[[ INFORMATION SUPPLIED open ]]

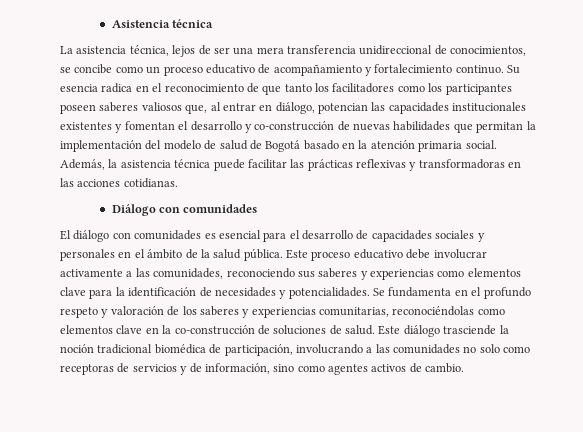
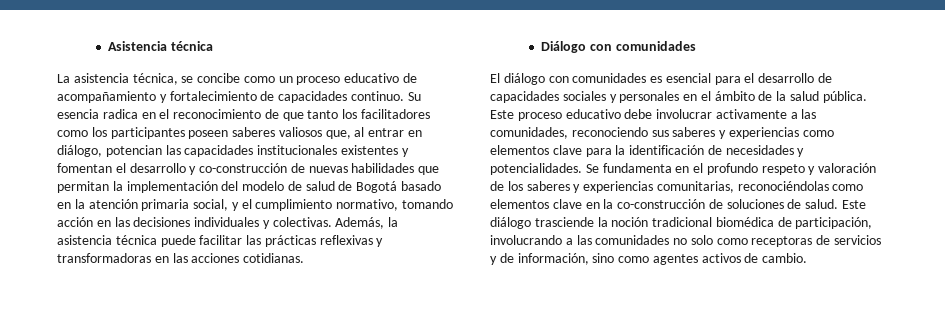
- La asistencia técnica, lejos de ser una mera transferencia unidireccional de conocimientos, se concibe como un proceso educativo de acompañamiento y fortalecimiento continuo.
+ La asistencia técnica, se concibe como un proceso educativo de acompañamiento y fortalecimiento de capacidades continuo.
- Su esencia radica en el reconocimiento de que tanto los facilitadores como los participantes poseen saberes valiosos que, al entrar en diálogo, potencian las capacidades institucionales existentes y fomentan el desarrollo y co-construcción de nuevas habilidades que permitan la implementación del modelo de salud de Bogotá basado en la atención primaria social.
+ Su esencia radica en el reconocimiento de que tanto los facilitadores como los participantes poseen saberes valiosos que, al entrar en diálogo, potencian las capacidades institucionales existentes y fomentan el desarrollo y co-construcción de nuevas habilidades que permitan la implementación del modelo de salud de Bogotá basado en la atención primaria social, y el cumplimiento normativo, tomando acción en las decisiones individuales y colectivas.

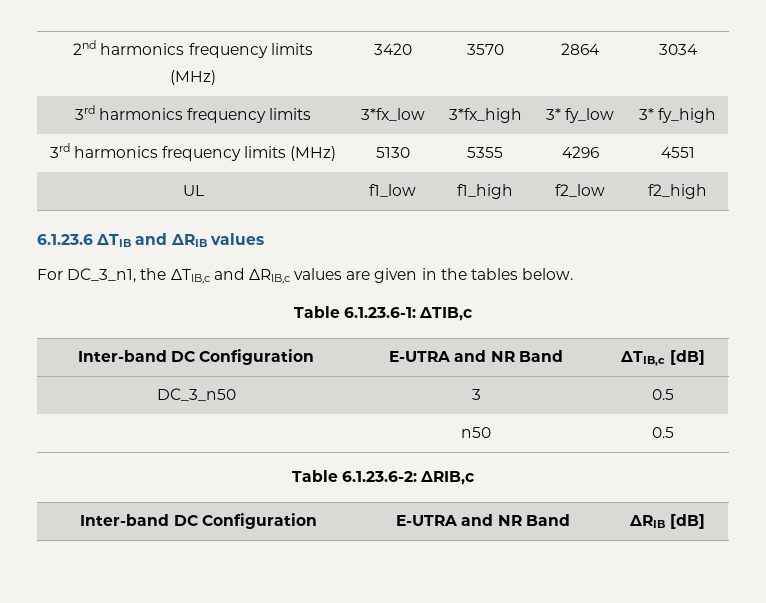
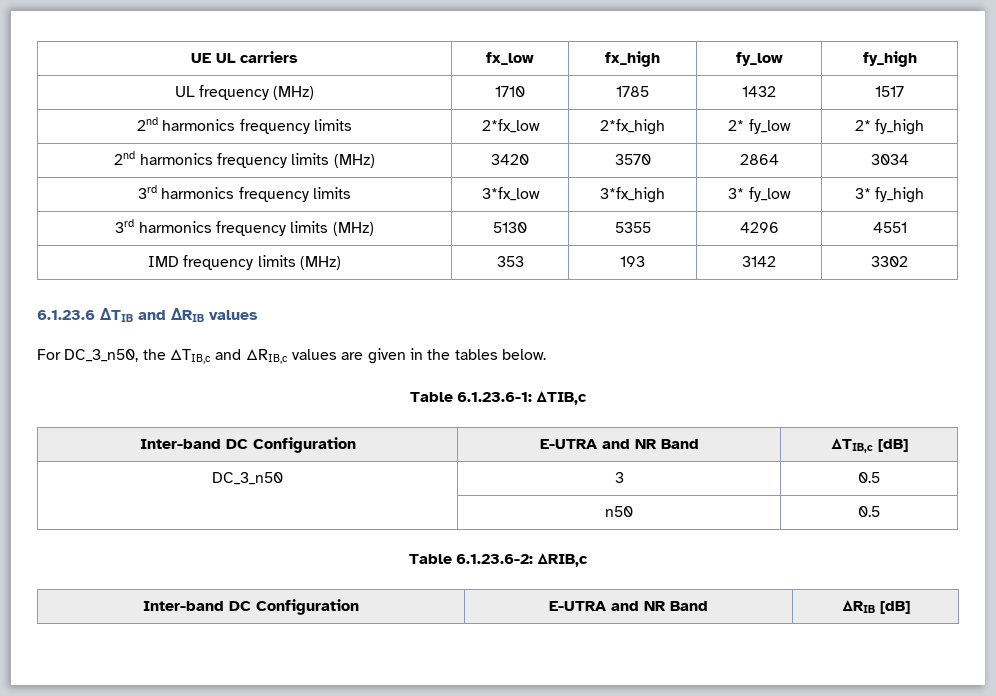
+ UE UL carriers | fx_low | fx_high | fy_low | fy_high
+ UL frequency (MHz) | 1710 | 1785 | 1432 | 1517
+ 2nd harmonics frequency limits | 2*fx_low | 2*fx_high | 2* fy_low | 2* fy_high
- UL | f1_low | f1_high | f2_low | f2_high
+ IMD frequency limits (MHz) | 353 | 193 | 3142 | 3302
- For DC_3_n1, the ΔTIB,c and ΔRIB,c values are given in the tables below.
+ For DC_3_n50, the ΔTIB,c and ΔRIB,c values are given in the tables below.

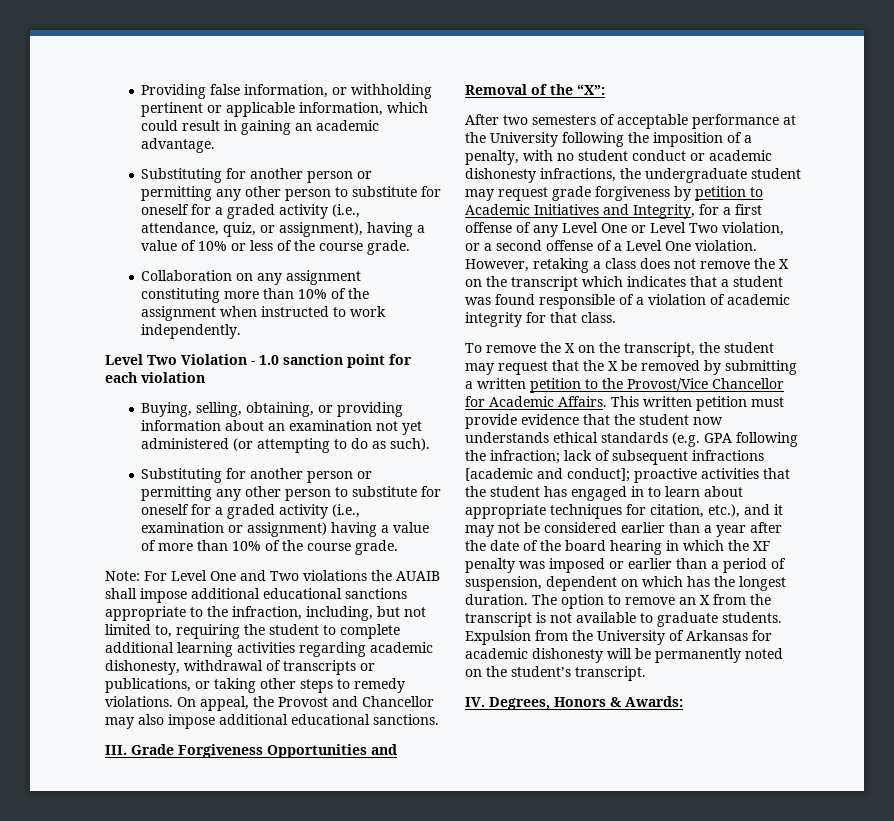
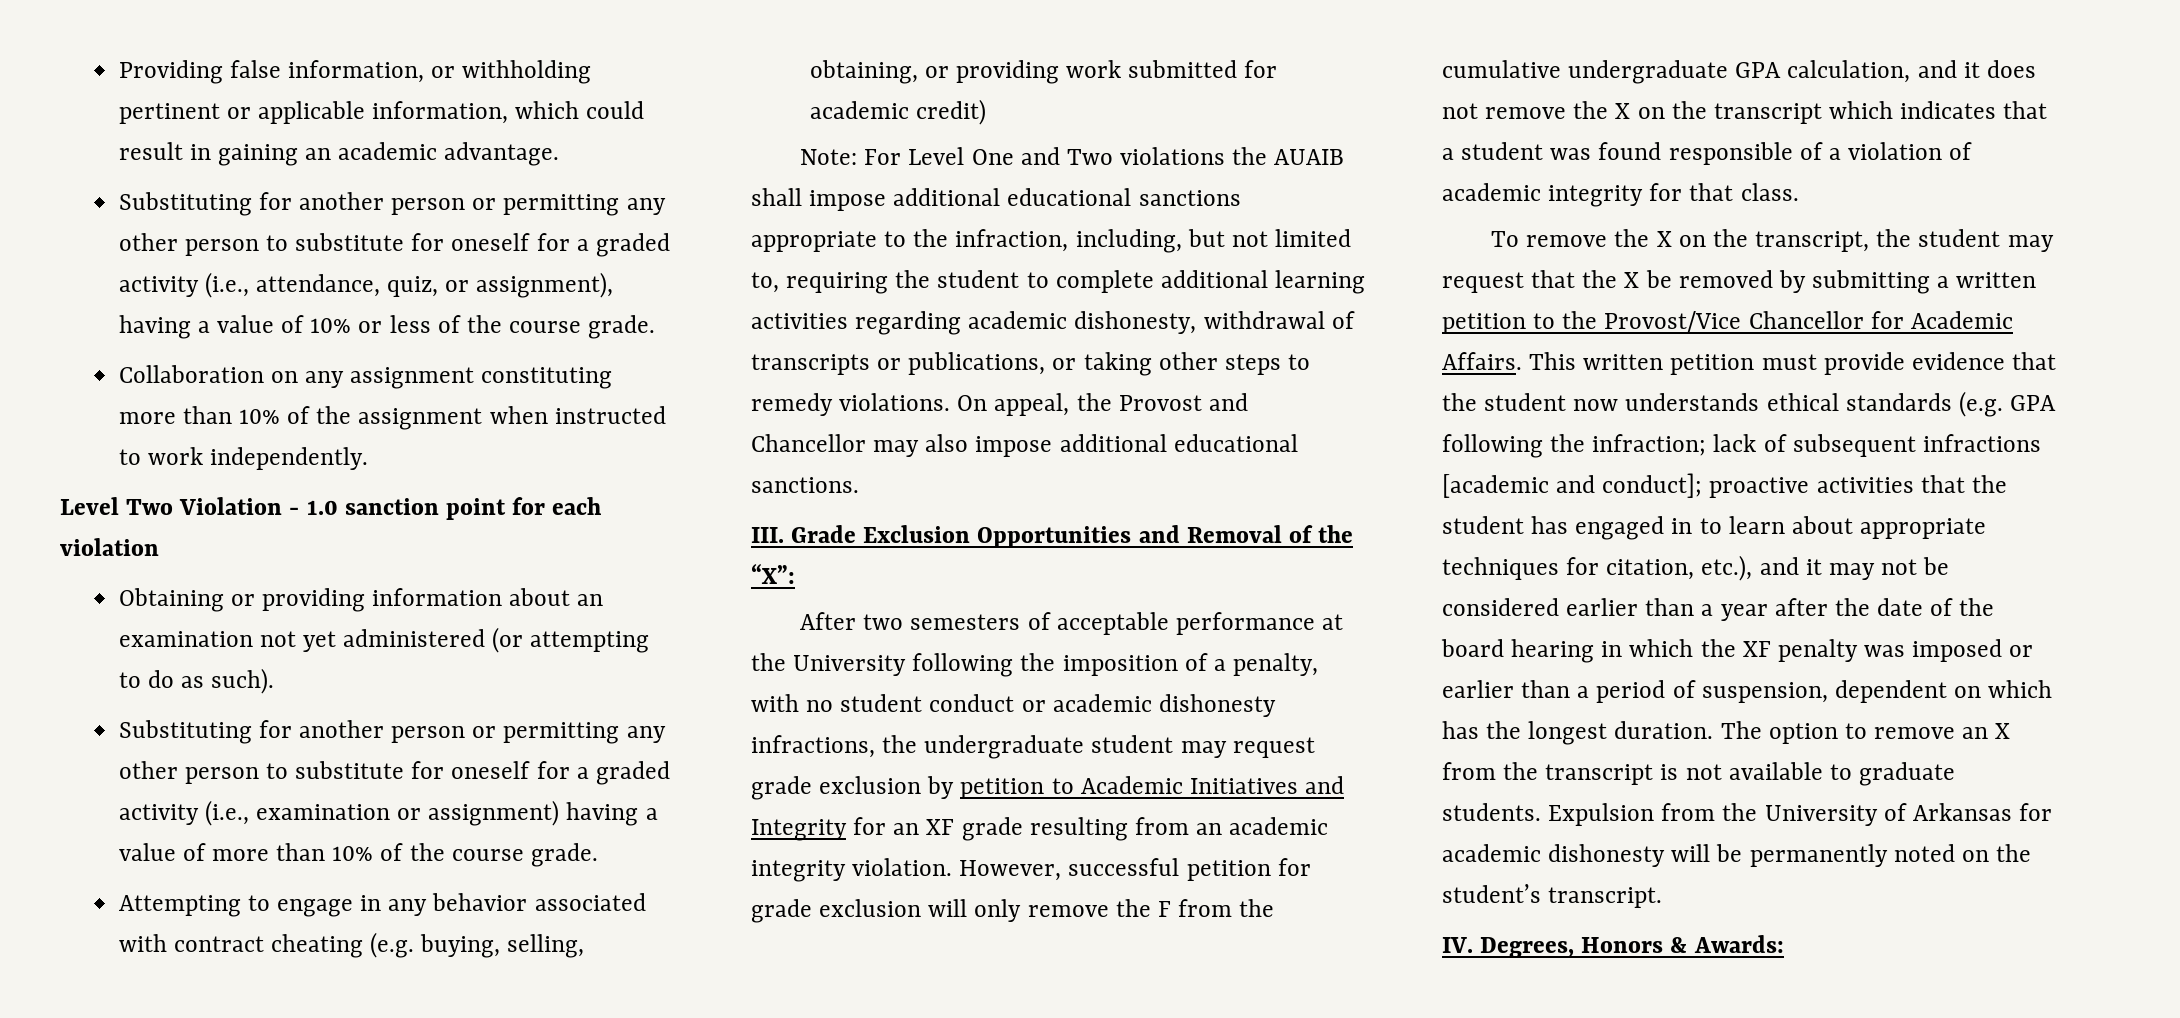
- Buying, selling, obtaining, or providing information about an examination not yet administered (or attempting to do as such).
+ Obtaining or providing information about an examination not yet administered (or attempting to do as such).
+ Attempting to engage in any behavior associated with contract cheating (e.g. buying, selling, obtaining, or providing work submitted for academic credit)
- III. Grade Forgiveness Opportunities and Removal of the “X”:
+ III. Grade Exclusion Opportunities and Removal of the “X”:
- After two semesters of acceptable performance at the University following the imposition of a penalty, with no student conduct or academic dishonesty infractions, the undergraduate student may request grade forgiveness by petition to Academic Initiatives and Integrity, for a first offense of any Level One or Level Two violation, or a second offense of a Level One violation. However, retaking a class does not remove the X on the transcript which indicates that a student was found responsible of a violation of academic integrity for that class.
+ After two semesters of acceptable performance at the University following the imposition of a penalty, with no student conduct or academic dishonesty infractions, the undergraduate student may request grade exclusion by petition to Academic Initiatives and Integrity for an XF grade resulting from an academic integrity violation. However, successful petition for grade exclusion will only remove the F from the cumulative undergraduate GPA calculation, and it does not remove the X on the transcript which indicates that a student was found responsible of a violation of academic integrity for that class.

[[ INFORMATION SUPPLIED closed ]]

• _WORK ITEM_: Starting at the line that contains "- For DC_3_n1, the", reproduce each line exactly through the end of the entries above, leaving every picture out.

• _TASK SOLUTION_:
- For DC_3_n1, the ΔTIB,c and ΔRIB,c values are given in the tables below.
+ For DC_3_n50, the ΔTIB,c and ΔRIB,c values are given in the tables below.

- Buying, selling, obtaining, or providing information about an examination not yet administered (or attempting to do as such).
+ Obtaining or providing information about an examination not yet administered (or attempting to do as such).
+ Attempting to engage in any behavior associated with contract cheating (e.g. buying, selling, obtaining, or providing work submitted for academic credit)
- III. Grade Forgiveness Opportunities and Removal of the “X”:
+ III. Grade Exclusion Opportunities and Removal of the “X”:
- After two semesters of acceptable performance at the University following the imposition of a penalty, with no student conduct or academic dishonesty infractions, the undergraduate student may request grade forgiveness by petition to Academic Initiatives and Integrity, for a first offense of any Level One or Level Two violation, or a second offense of a Level One violation. However, retaking a class does not remove the X on the transcript which indicates that a student was found responsible of a violation of academic integrity for that class.
+ After two semesters of acceptable performance at the University following the imposition of a penalty, with no student conduct or academic dishonesty infractions, the undergraduate student may request grade exclusion by petition to Academic Initiatives and Integrity for an XF grade resulting from an academic integrity violation. However, successful petition for grade exclusion will only remove the F from the cumulative undergraduate GPA calculation, and it does not remove the X on the transcript which indicates that a student was found responsible of a violation of academic integrity for that class.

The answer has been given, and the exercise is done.